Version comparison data
++++++++
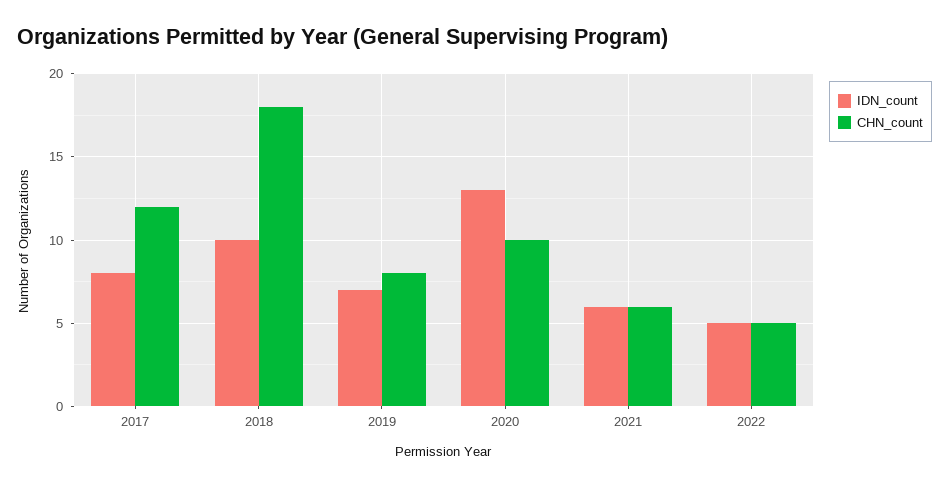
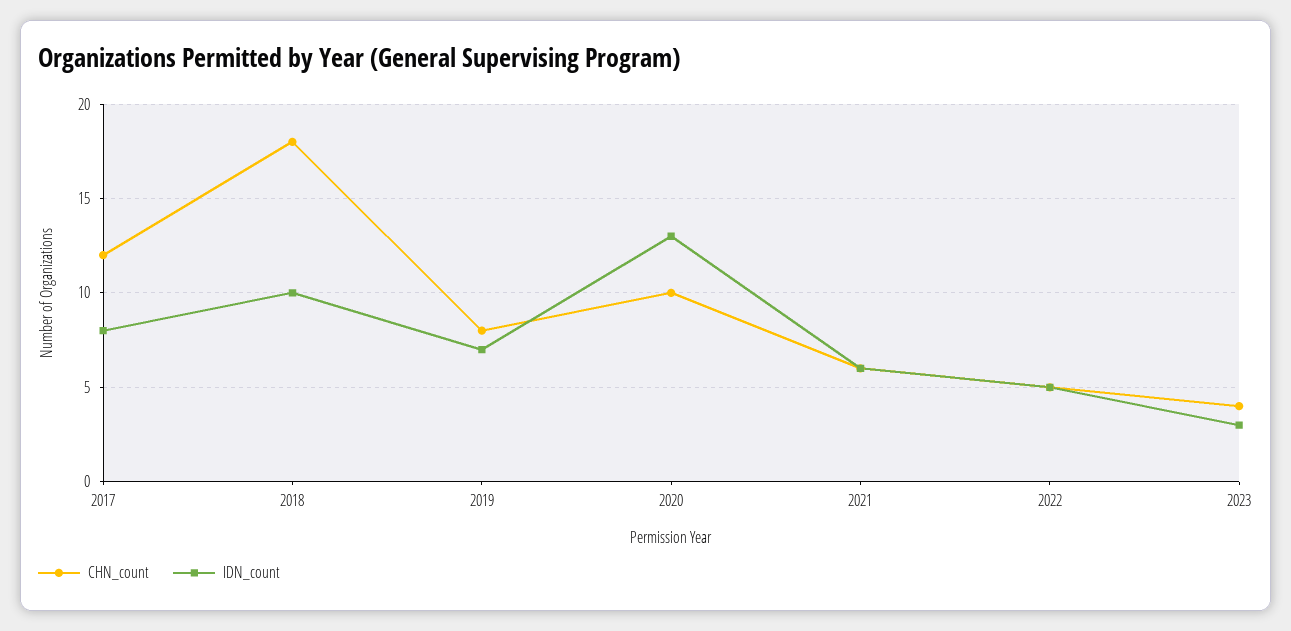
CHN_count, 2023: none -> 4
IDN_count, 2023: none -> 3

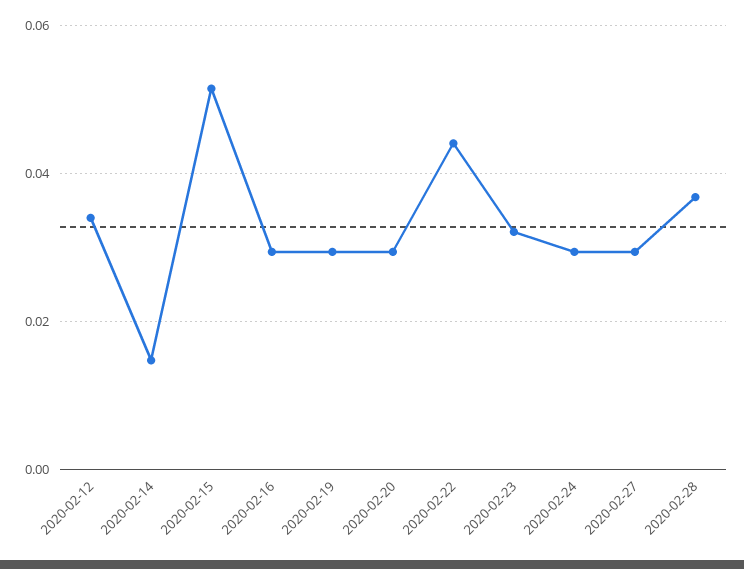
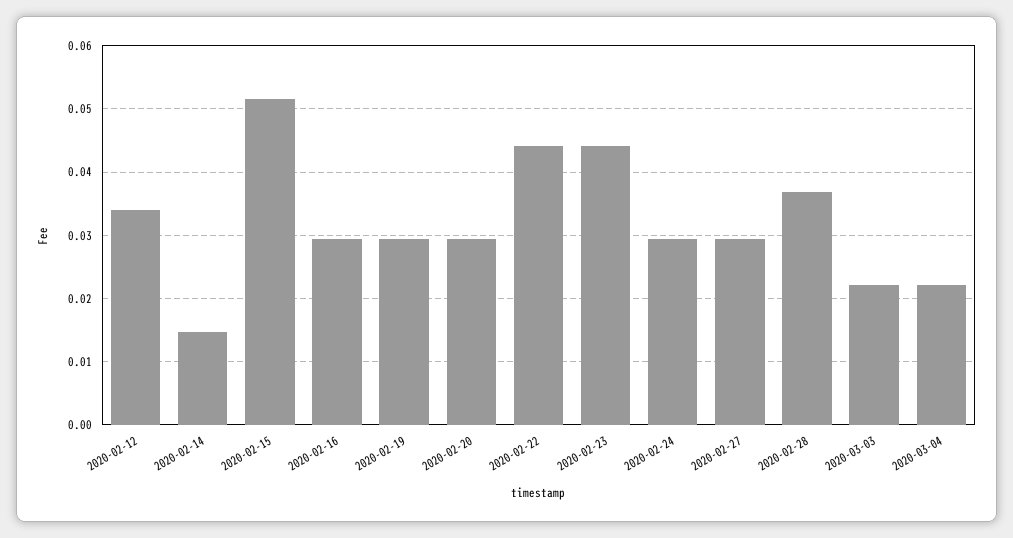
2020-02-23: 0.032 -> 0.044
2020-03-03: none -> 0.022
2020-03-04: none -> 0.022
++++++++
Exercise: No pictures go in the copy. Set down all the data exactly.

Problem solution:
CHN_count, 2023: none -> 4
IDN_count, 2023: none -> 3

2020-02-23: 0.032 -> 0.044
2020-03-03: none -> 0.022
2020-03-04: none -> 0.022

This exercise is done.